- _Task description_
Identify all lines below that hold "https" and collect them.

- _Records shown_
********************

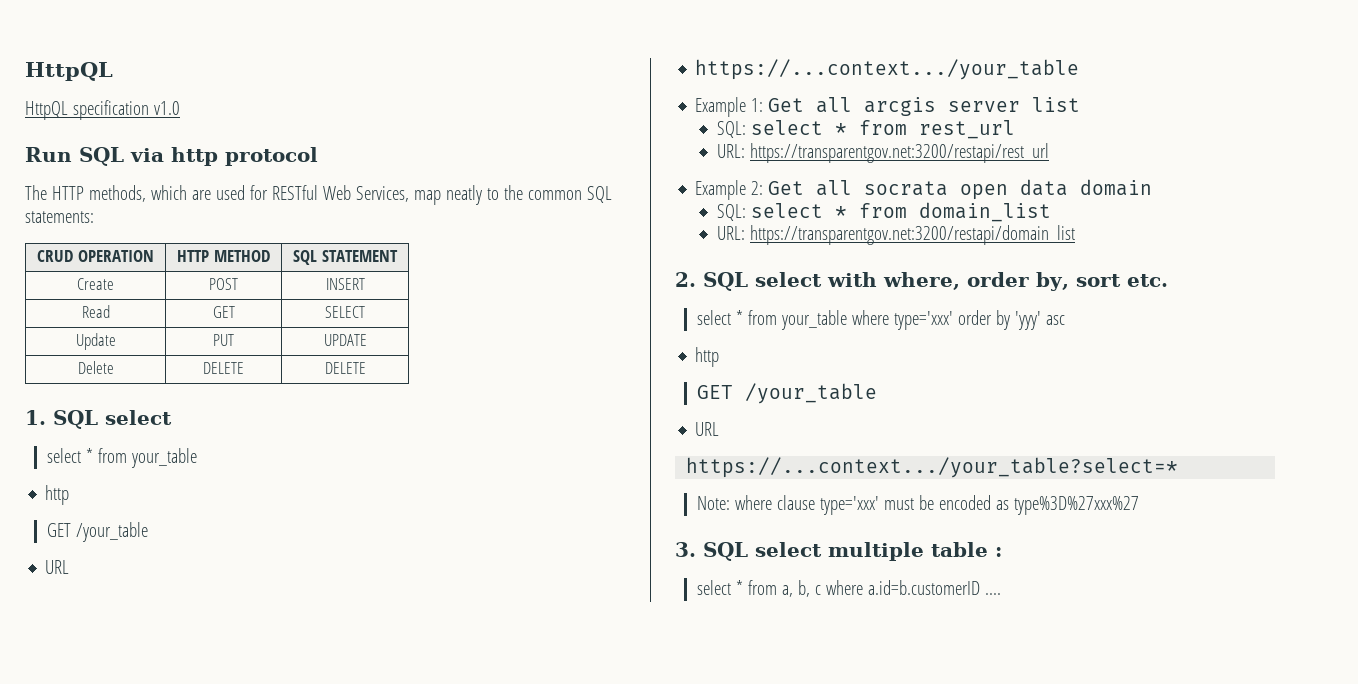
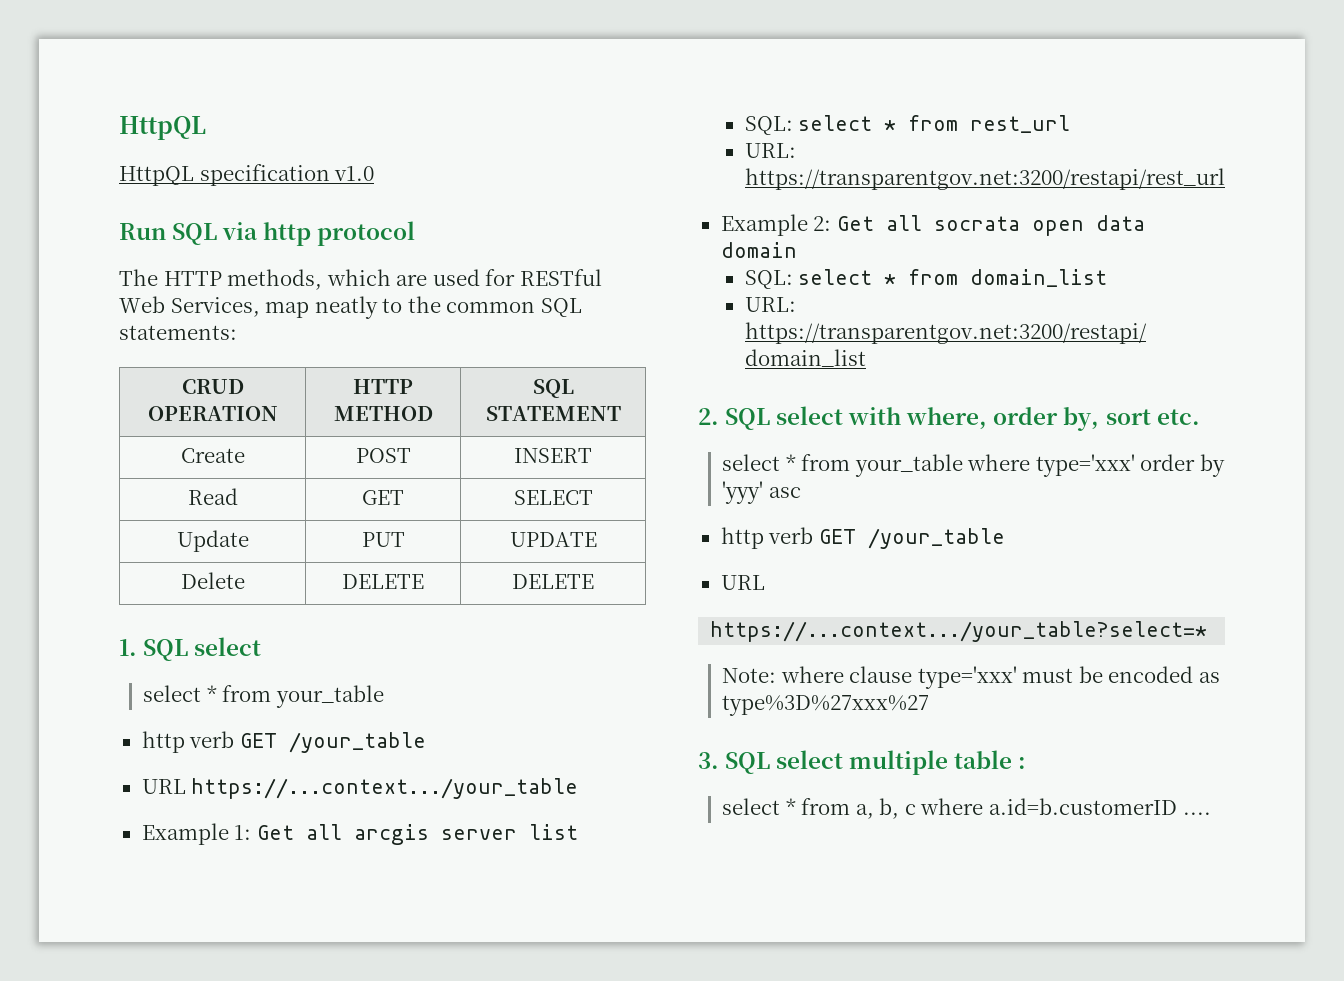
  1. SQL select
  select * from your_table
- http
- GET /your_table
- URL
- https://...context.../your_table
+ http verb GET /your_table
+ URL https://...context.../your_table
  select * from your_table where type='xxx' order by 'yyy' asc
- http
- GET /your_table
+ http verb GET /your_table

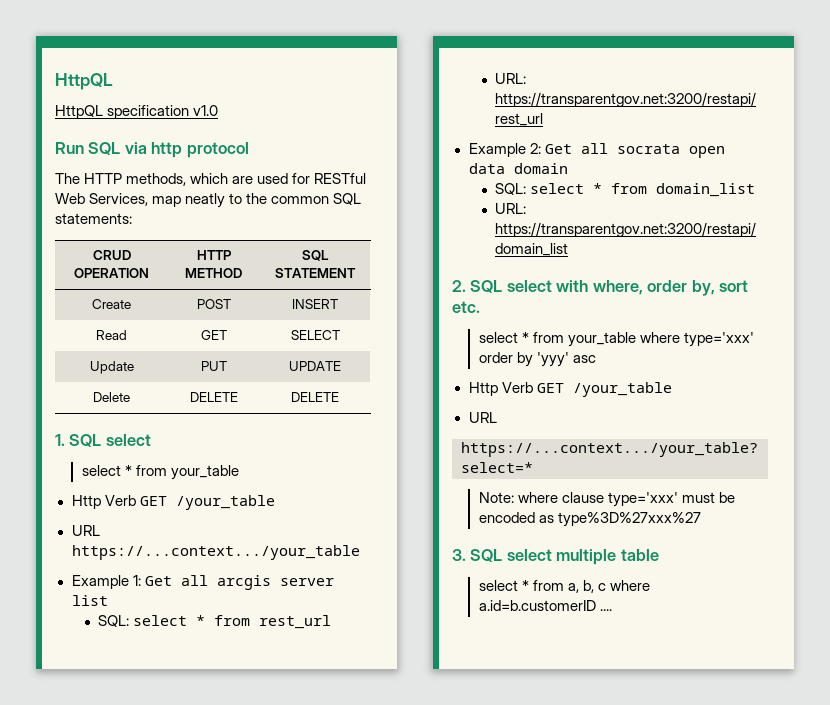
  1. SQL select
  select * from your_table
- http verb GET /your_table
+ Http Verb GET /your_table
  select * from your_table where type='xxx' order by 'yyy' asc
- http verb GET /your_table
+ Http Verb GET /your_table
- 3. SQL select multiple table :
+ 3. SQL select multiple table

********************

- _Written response_
- https://...context.../your_table
+ URL https://...context.../your_table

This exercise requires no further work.